Naturalmente resta ancora molta strada da percorrere, ma oggi disponiamo di strumenti che non avevamo e di un piano di azione chiaro. Nessuna sfida è impossibile se affrontata con metodo, organizzazione e capacità di misurare i risultati.
La Piattaforma nazionale fornisce oggi una base informativa fondamentale, e la amplieremo nel tempo inserendo altre prestazioni: abbiamo costruito un sistema basato su dati che prima non erano disponibili in modo così sistematico e questo ci consente di agire in modo più mirato e tempestivo. Agenas sta lavorando con ogni singola Regione, in un rapporto di collaborazione e confronto continuo. È questo a mio avviso l’aspetto più importante per il governo delle liste d’attesa: coinvolgere tutti gli attori del sistema nel perseguimento di un obiettivo comune e avanzare nella stessa direzione», conclude Tanese.

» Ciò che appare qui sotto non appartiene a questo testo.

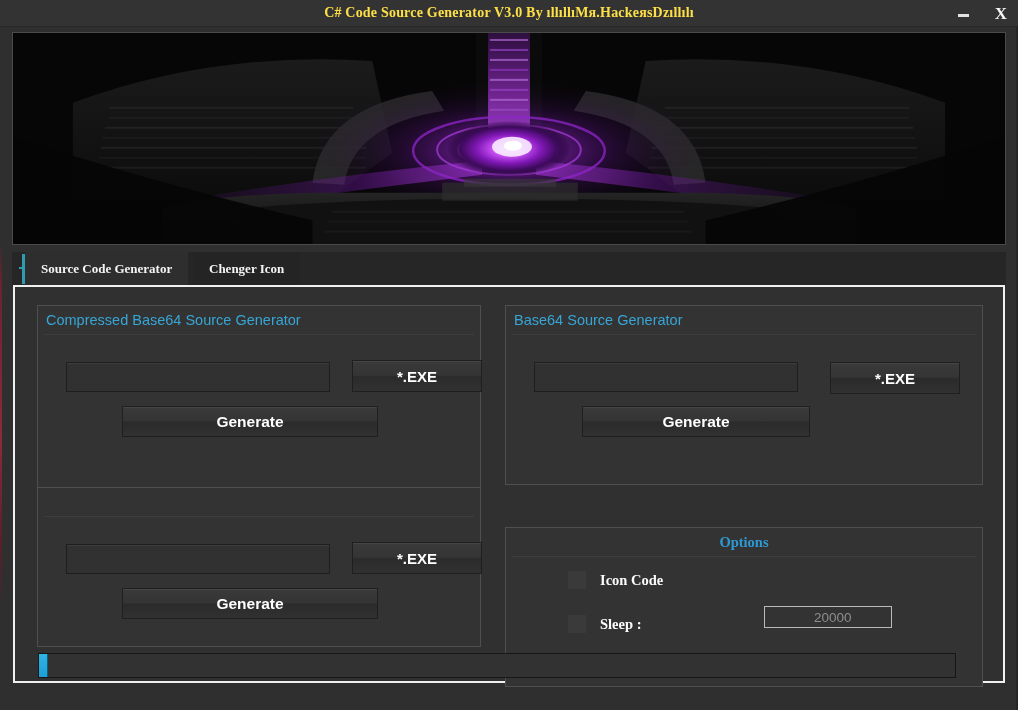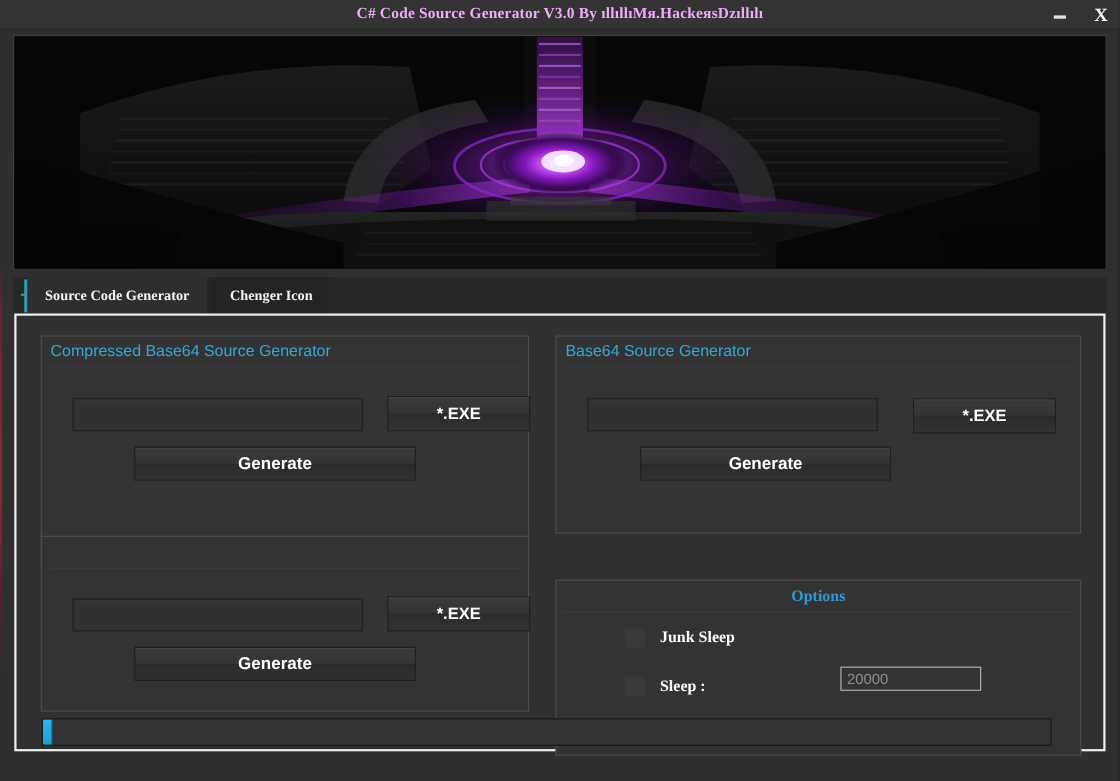"C# Code Source Generator V3.0" .titlebar-text { color: #f0abfc -> #fde047 }
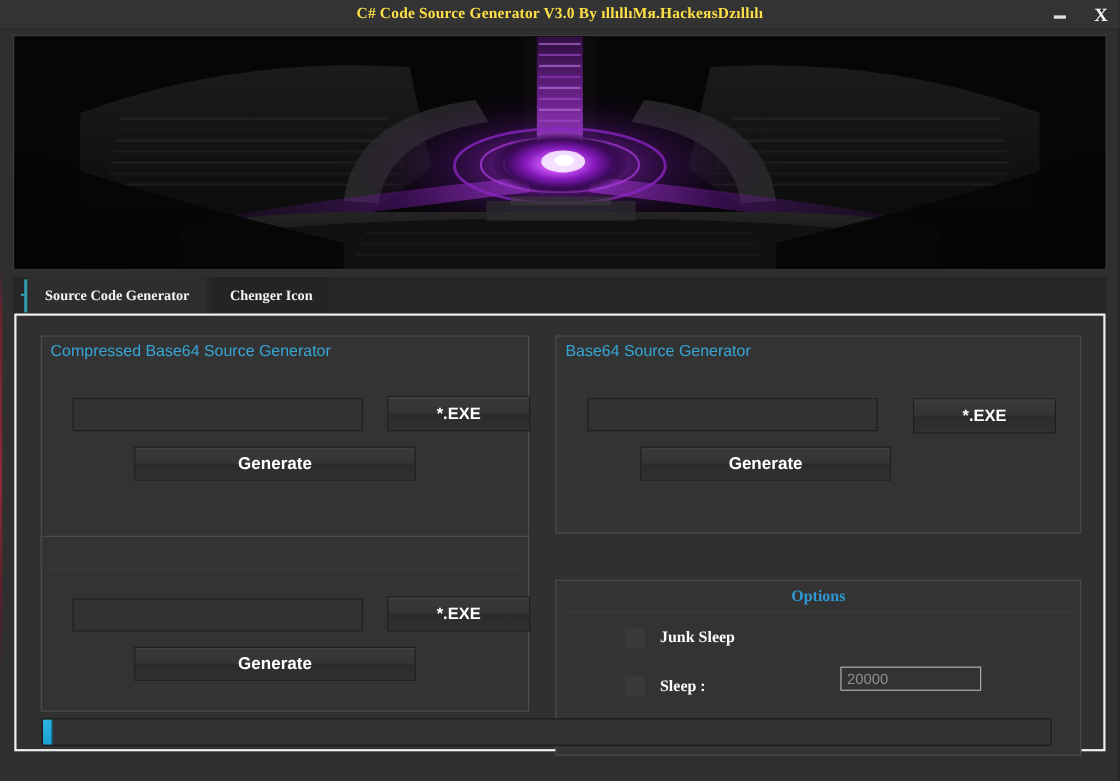"Junk Sleep" span.opt-label { text: Junk  Sleep -> Icon  Code }
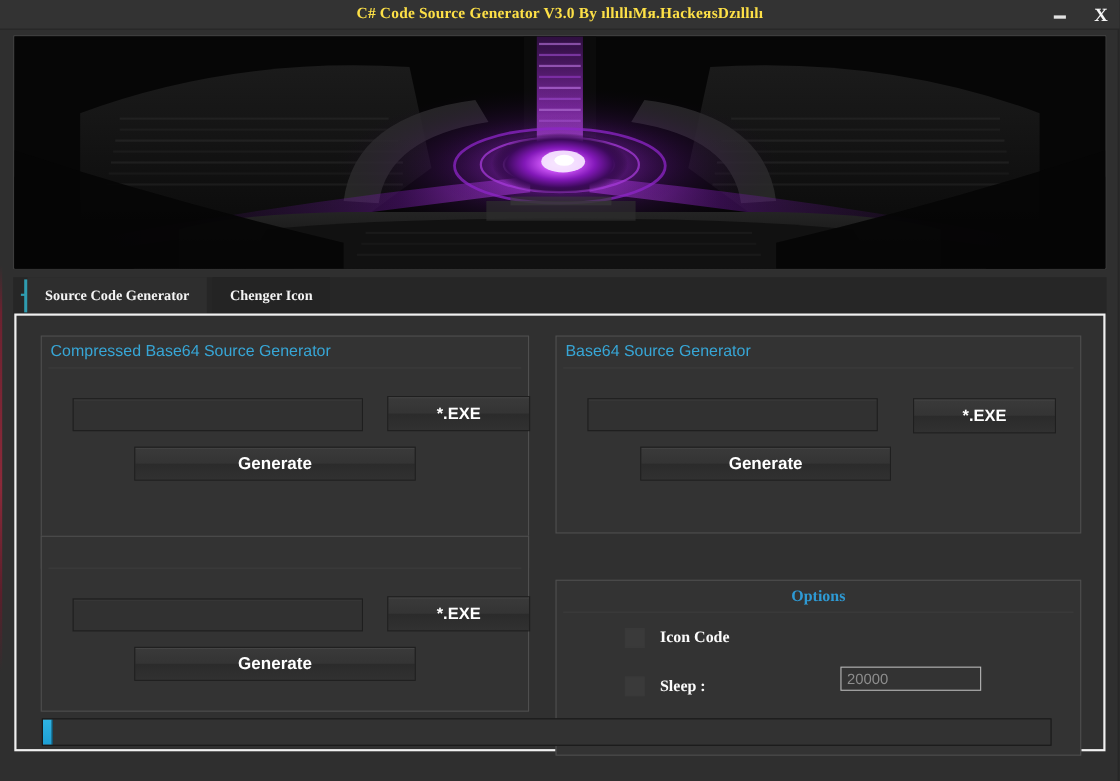"20000" .sleep-box { padding-left: none -> 44px }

Il dettaglio regionale – Prime Visite
Analizzando il dato e il trend delle singole Regioni, tra il I°semestre 2025 e il I° semestre 2026 si evidenzia un buon andamento nella maggior parte delle regioni: 7 Regioni confermano una elevata percentuale di rispetto dei tempi massimi di garanzia già raggiunti nel 2025. 2 Regioni, Liguria e Lombardia, migliorano significativamente rispetto al primo semestre 2025 3 Regioni pur mantenendo percentuali del rispetto dei tempi inferiori al 80% presentano comunque miglioramenti (Emilia Romagna, Piemonte, PA diBolzano) Alcune Regioni presentano peggioramenti rispetto al corrispondente periodo del 2025, come Abruzzo, Sicilia,Sardegna e Provincia Autonoma di Trento. Permangono percentuali di rispetto dei tempi ancora inferiori al 70% in 5 Regioni, pur con segnali di inversione di tendenza, come in Friuli V. G., in Puglia e in Umbria.